Referências Bibliográficas

BELO, Ruy (2009). Todos os Poemas, Lisboa, Assírio & Alvim.

BLOOM, Harold (2017). A Angústia da Influência - Uma Teoria da Poesia, trad. Miguel Tamen, Lisboa, Cotovia.

ELIOT, T. S. (1997). «A Tradição e o Talento Individual», Ensaios de Doutrina Crítica, trad. J. Monteiro-Grillo, com a colaboração de Fernando de Mello Moser, Lisboa, Guimarães Editores.

GUERREIRO, António (2018). «A acção solitária do poema», Público, 25 de Maio de 2018, disponível em https://www.publico.pt/2018/05/25/culturaipsilon/critica/a-accao-solitaria-do-poema-1831171.

O’NEILL, Alexandre (2017). Poesias Completas & Dispersos, ed.
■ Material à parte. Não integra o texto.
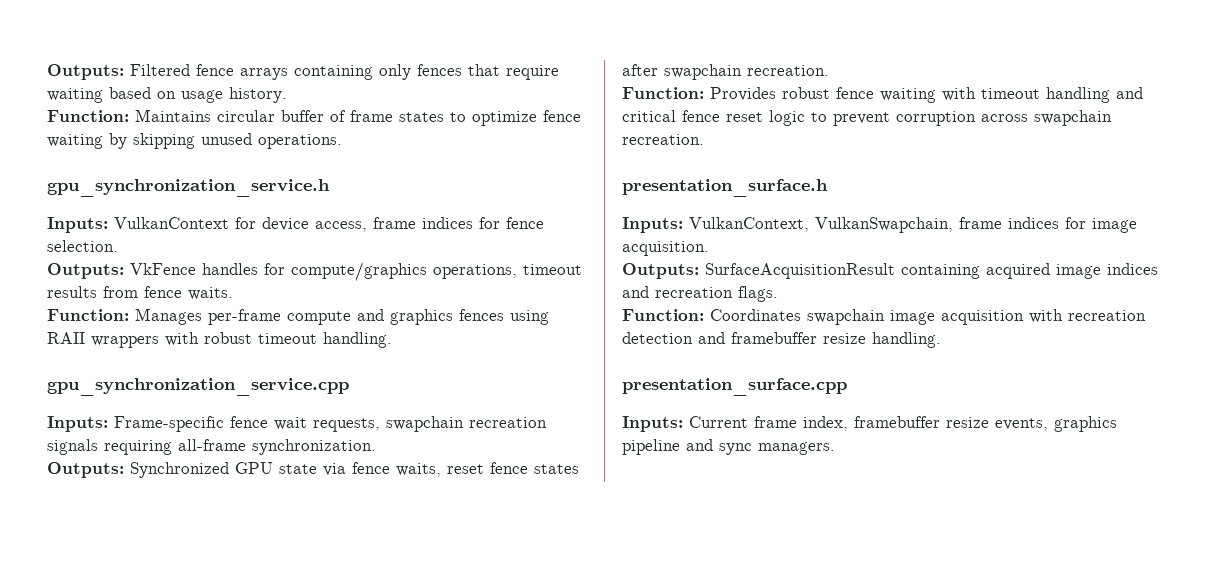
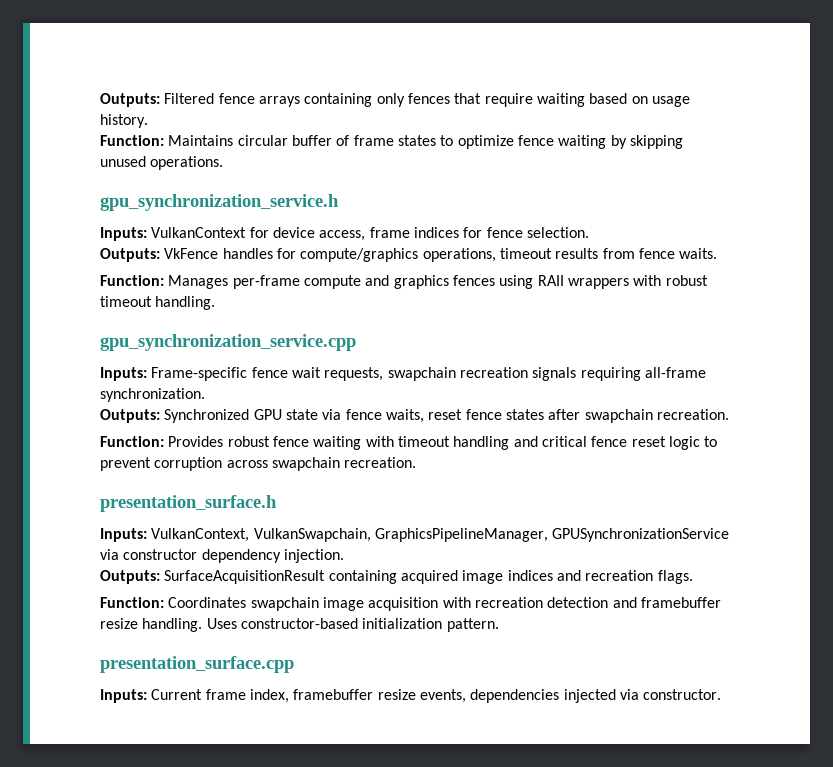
- Inputs: VulkanContext, VulkanSwapchain, frame indices for image acquisition.
+ Inputs: VulkanContext, VulkanSwapchain, GraphicsPipelineManager, GPUSynchronizationService via constructor dependency injection.
+ Uses constructor-based initialization pattern.
- Inputs: Current frame index, framebuffer resize events, graphics pipeline and sync managers.
+ Inputs: Current frame index, framebuffer resize events, dependencies injected via constructor.

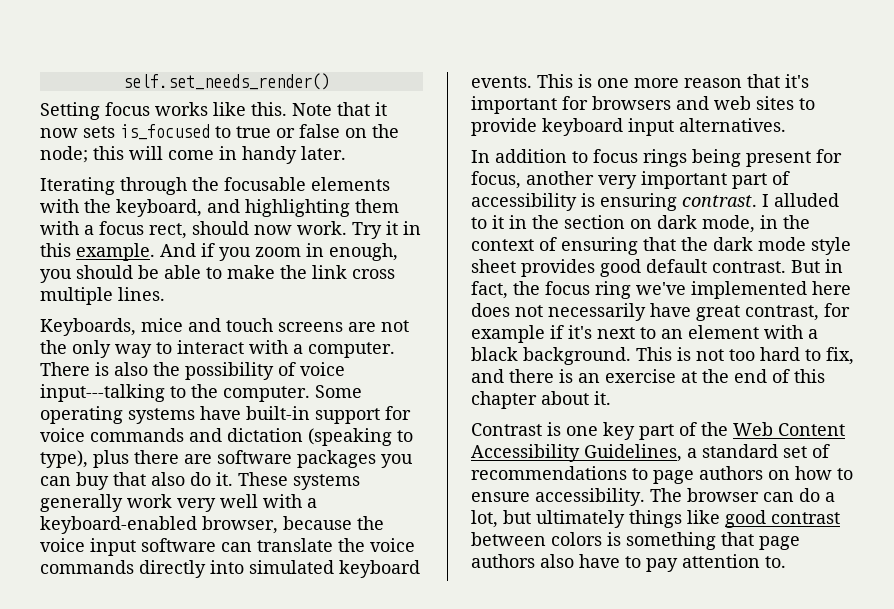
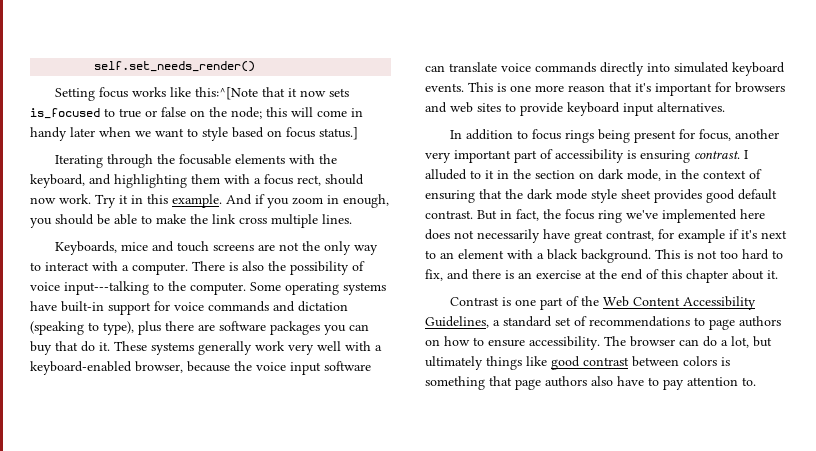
- Setting focus works like this. Note that it now sets is_focused to true or false on the node; this will come in handy later.
+ Setting focus works like this:^[Note that it now sets is_focused to true or false on the node; this will come in handy later when we want to style based on focus status.]
- Some operating systems have built-in support for voice commands and dictation (speaking to type), plus there are software packages you can buy that also do it.
+ Some operating systems have built-in support for voice commands and dictation (speaking to type), plus there are software packages you can buy that do it.
- These systems generally work very well with a keyboard-enabled browser, because the voice input software can translate the voice commands directly into simulated keyboard events.
+ These systems generally work very well with a keyboard-enabled browser, because the voice input software can translate voice commands directly into simulated keyboard events.
- Contrast is one key part of the Web Content Accessibility Guidelines, a standard set of recommendations to page authors on how to ensure accessibility.
+ Contrast is one part of the Web Content Accessibility Guidelines, a standard set of recommendations to page authors on how to ensure accessibility.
Maria Antónia Oliveira, Lisboa, Assírio & Alvim.

________ (1985). «Já não corro atrás de miragens», entrevista de Clara Ferreira Alves, Expresso (Revista), Lisboa, 21 de Setembro de 1985, p. 32.

RESENDE, Manuel (2018a). Poesia Reunida, posfácio de Osvaldo M. Silvestre, Lisboa, Cotovia.

_______ (2018b). «Manuel Resende: Surrealista e mais ainda», Jornal de Letras, entrevista de Luís Ricardo Duarte, 26 de Abril de 2018, disponível em https://visao.sapo.pt/jornaldeletras/2018-04-26-manuel-resende-surrealista-e-mais-ainda/.

_______ (1997). Em Qualquer Lugar, seguido de O Pranto de Bartolomeu de Las Casas, Lisboa, &etc.